Directions:
Needed from the data below: every line from the one with "- This will" up to and including the one with "- Developed by: Campus", repeated exactly and with nothing else.

Collection entries:
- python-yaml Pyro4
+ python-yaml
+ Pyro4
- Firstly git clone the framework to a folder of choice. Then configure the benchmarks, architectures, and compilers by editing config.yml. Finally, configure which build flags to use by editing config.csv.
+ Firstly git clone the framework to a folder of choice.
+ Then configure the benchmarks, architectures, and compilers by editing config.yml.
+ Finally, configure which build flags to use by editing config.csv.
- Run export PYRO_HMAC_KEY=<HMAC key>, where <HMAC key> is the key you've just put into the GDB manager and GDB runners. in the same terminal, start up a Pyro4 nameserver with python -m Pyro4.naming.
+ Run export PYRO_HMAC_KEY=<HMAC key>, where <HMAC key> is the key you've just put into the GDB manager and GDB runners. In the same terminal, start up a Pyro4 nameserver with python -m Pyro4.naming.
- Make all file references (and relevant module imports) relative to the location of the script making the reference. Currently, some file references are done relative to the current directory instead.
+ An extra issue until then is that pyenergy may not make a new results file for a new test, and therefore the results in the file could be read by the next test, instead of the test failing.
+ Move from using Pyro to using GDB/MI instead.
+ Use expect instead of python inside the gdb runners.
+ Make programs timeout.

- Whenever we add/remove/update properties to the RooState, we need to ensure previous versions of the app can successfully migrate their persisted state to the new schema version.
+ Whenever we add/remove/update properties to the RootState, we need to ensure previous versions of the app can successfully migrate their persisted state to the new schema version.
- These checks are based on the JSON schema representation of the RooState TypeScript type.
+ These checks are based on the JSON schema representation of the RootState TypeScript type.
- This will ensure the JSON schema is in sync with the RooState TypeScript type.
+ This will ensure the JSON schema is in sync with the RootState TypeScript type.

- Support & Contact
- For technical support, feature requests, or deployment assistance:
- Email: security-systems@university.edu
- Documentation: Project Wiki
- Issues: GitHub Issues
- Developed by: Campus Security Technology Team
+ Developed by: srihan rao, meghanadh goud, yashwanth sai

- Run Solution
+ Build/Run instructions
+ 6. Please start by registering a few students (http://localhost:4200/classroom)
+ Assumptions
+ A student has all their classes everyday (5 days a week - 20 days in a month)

Response area:
- This will ensure the JSON schema is in sync with the RooState TypeScript type.
+ This will ensure the JSON schema is in sync with the RootState TypeScript type.

- Support & Contact
- For technical support, feature requests, or deployment assistance:
- Email: security-systems@university.edu
- Documentation: Project Wiki
- Issues: GitHub Issues
- Developed by: Campus Security Technology Team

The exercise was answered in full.